The courts tend to be deferential to the Executive in matters of foreign affairs, particularly where national security is in the picture. And the Republican-controlled Congress has been eager to rewrite laws as necessary to keep even the minimal court activism seen so far on the subject at bay. Spokesmen for the newly Democratic Congress have been utterly silent on the question of pushing back these Congressional countersignatures on the hall passes. It is therefore not unrealistic for Bush to expect that these two branches of our Federal govt, the Judicial and Legislative, will not indeed revoke his self-written hall passes.
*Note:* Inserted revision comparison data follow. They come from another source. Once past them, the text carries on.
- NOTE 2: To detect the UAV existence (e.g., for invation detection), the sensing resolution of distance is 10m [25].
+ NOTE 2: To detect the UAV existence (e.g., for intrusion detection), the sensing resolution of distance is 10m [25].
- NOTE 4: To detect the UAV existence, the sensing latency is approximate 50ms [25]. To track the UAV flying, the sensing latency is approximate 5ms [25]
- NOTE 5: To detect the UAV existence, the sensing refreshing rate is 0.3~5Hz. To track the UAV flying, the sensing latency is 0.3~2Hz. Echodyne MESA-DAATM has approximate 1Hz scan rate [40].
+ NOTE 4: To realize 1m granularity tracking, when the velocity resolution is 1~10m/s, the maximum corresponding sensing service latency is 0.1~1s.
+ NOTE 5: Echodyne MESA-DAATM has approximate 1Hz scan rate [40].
But what about the third branch, the Executive? Sure, for now, Bush is the Executive, decisively unchallenged in his assertions of Unitariness for that Executive (He'ld say, "l'Etat, c'est moi!", except he's as illiterate in French as he is in English.). But in January of 2009, at the latest, he will no longer be the Executive. Maybe a Republican successor would not want to tear up the hall passes Bush wrote for himself, though even that is not clear, with the President's sinking poll numbers making him so toxic that even a Republican winning in 2008 might want to stage a quick show trial of the ex-President to prove his independence of his predecessor in the most decisive way possible. It would seem that a Democratic successor would be even more prone to exercise the power of the Executive to tear up those hall passes. Not only would he see more benefit in a trial of the ex-President, and less of the downside that might restrain a Republican successor, that the taint of Bush's illegal actions would wash off on all Republicans. But a Democratic successor to Bush, assailed by warhawk Republicans as "soft on terror" for any suggestion that he might want to scale back in Iraq, on the war on terror, or on the American gulag, might see a trial of Bush for initiating these things illegally as the only way to silence the critics and make any progress in restoring us to the rule of law in our international relations.
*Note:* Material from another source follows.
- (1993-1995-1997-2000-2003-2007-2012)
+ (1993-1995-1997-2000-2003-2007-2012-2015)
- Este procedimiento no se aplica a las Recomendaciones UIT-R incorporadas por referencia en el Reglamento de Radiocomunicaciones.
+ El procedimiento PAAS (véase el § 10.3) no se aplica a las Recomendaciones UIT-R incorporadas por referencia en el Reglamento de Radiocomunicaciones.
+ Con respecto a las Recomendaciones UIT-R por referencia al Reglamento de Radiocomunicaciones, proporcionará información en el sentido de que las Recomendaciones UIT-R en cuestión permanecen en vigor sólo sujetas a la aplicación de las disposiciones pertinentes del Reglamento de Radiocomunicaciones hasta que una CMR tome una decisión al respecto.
While a trial of the ex-President would be an almost unalloyed good thing in itself, a highly predictable trial of the soon-to-be-ex-President by a successor who forthrightly calls his crimes what they are, would probably make Bush highly motivated to not submit meekly to becoming an ex-President. This is how the Roman Republic ended. Their conduct of foreign affairs gradually became so disconnected from the traditional forms of their democracy that they could only manage the provinces of their empire by granting dictatorial powers over those provinces, unsupervised by any elected body, to proconsuls. These proconsuls had no choice but to rule their provinces by extralegal means, leaving them subject to prosecution once they surrendered their commands and returned home to Rome. After two generations of repeated factionally-inspired prosecutions of leaders of the other factions who were undoubtedly guilty of systematic oppression, but so was every other proconsul, Julius Caesar finally ended the charade by crossing the Rubicon without surrendering his command of the legions with which he had conquered Gaul.
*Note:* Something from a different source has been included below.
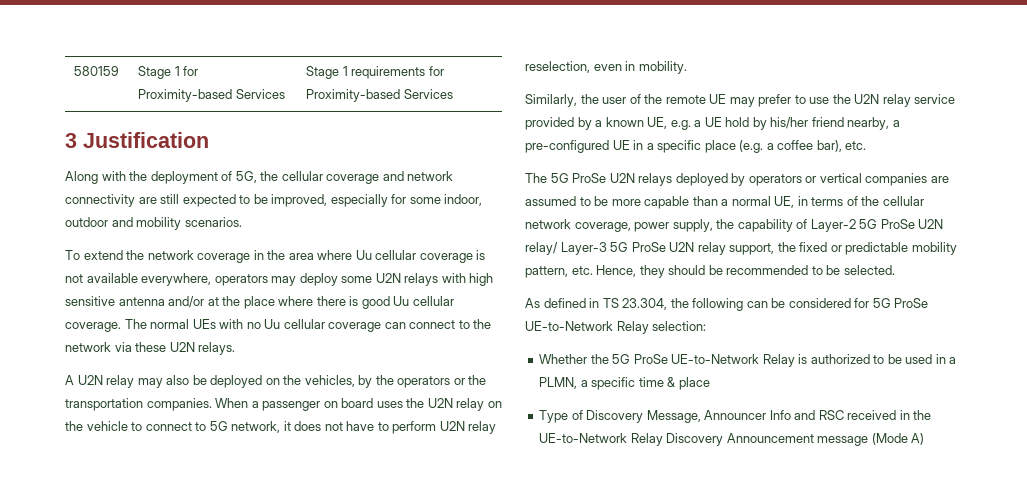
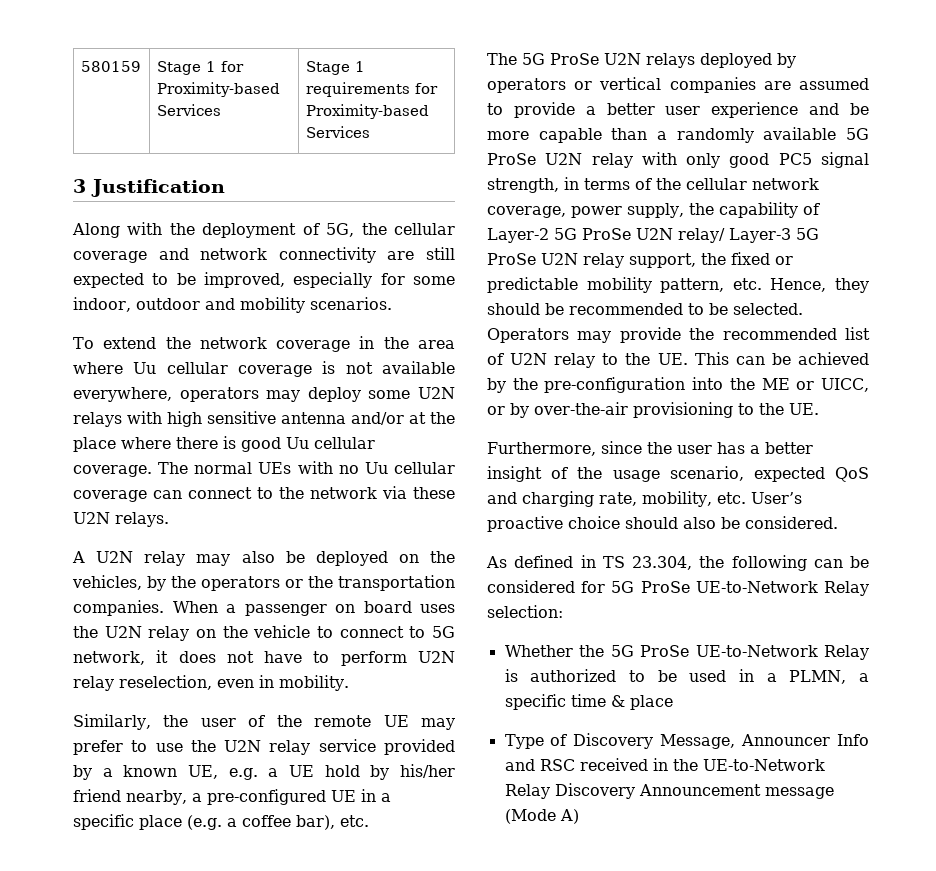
- The 5G ProSe U2N relays deployed by operators or vertical companies are assumed to be more capable than a normal UE, in terms of the cellular network coverage, power supply, the capability of Layer-2 5G ProSe U2N relay/ Layer-3 5G ProSe U2N relay support, the fixed or predictable mobility pattern, etc. Hence, they should be recommended to be selected.
+ The 5G ProSe U2N relays deployed by operators or vertical companies are assumed to provide a better user experience and be more capable than a randomly available 5G ProSe U2N relay with only good PC5 signal strength, in terms of the cellular network coverage, power supply, the capability of Layer-2 5G ProSe U2N relay/ Layer-3 5G ProSe U2N relay support, the fixed or predictable mobility pattern, etc. Hence, they should be recommended to be selected. Operators may provide the recommended list of U2N relay to the UE. This can be achieved by the pre-configuration into the ME or UICC, or by over-the-air provisioning to the UE.
+ Furthermore, since the user has a better insight of the usage scenario, expected QoS and charging rate, mobility, etc. User’s proactive choice should also be considered.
Hopefully Bush wouldn't get away with a coup and therefore wouldn't even try it, though I wouldn't bet on it if there was some even half-way plausible Reichstag Fire they could use as rationale for a state of national emergency. But if we allow this pattern of extra-legal governance by the Executive, which BushCo has admittedly brought to its furthest fruition, but which is hardly his invention, to progress further, sooner or later we will have a situation in which the military and other security services do think it advisable to step in and not let a soon-to-be-ex-President whom they actually respect (as opposed to Bush) face prosecution once he leaves office, for acts admittedly extra-legal, but by then an expected and routine duty of the Executive.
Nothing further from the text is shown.